§ **What you need to do**
Scan the lines below for the string "class" and copy every one that has it.

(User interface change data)
● ● ● ● ● ● ●
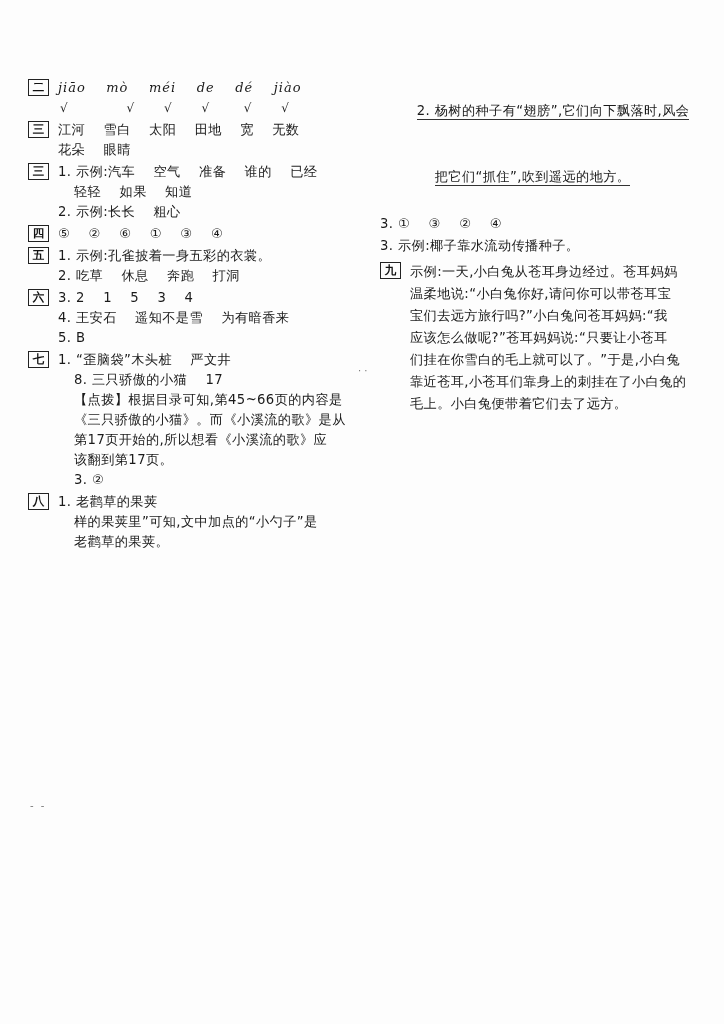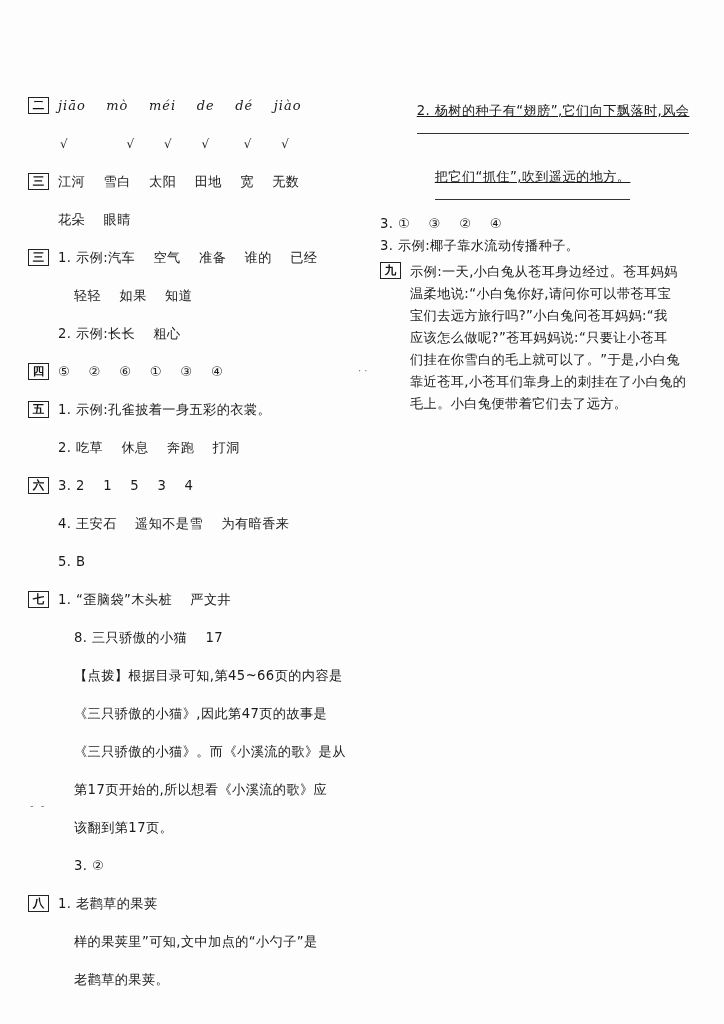--- a/index.html
+++ b/index.html
@@ -60,7 +60,6 @@
     line-height: 20px;
     white-space: pre-wrap;
     letter-spacing: 0.4px;
-    margin-top: 18px;
   }
   .line.hang {
     padding-left: 16px;

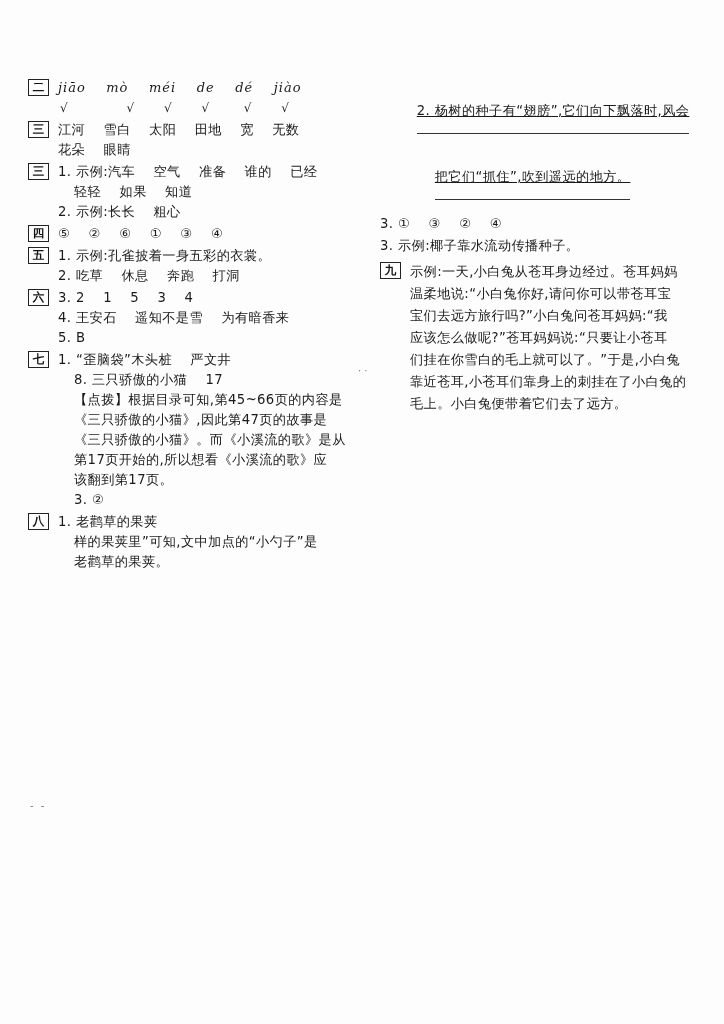--- a/index.html
+++ b/index.html
@@ -83,8 +83,7 @@
   }
   .ul {
     border-bottom: 1px solid #333;
-    padding-bottom: 15px;
-    text-decoration: underline;
+    padding-bottom: 1px;
   }
   .right-block {
     position: relative;

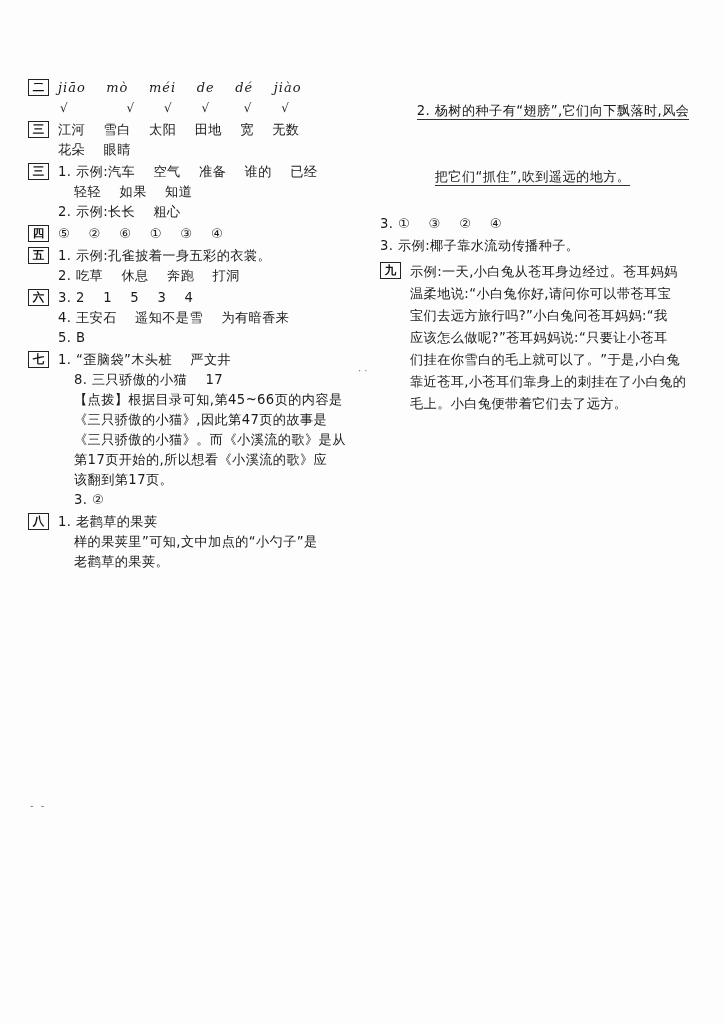--- a/index.html
+++ b/index.html
@@ -154,7 +154,6 @@
       <div class="line">1. “歪脑袋”木头桩    严文井</div>
       <div class="line hang">8. 三只骄傲的小猫    17</div>
       <div class="line hang">【点拨】根据目录可知,第45~66页的内容是</div>
-      <div class="line hang">《三只骄傲的小猫》,因此第47页的故事是</div>
       <div class="line hang">《三只骄傲的小猫》。而《小溪流的歌》是从</div>
       <div class="line hang">第17页开始的,所以想看《小溪流的歌》应</div>
       <div class="line hang">该翻到第17页。</div>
● ● ● ● ● ● ●
§ **Task result**
       <div class="line">1. “歪脑袋”木头桩    严文井</div>
       <div class="line hang">8. 三只骄傲的小猫    17</div>
       <div class="line hang">【点拨】根据目录可知,第45~66页的内容是</div>
-      <div class="line hang">《三只骄傲的小猫》,因此第47页的故事是</div>
       <div class="line hang">《三只骄傲的小猫》。而《小溪流的歌》是从</div>
       <div class="line hang">第17页开始的,所以想看《小溪流的歌》应</div>
       <div class="line hang">该翻到第17页。</div>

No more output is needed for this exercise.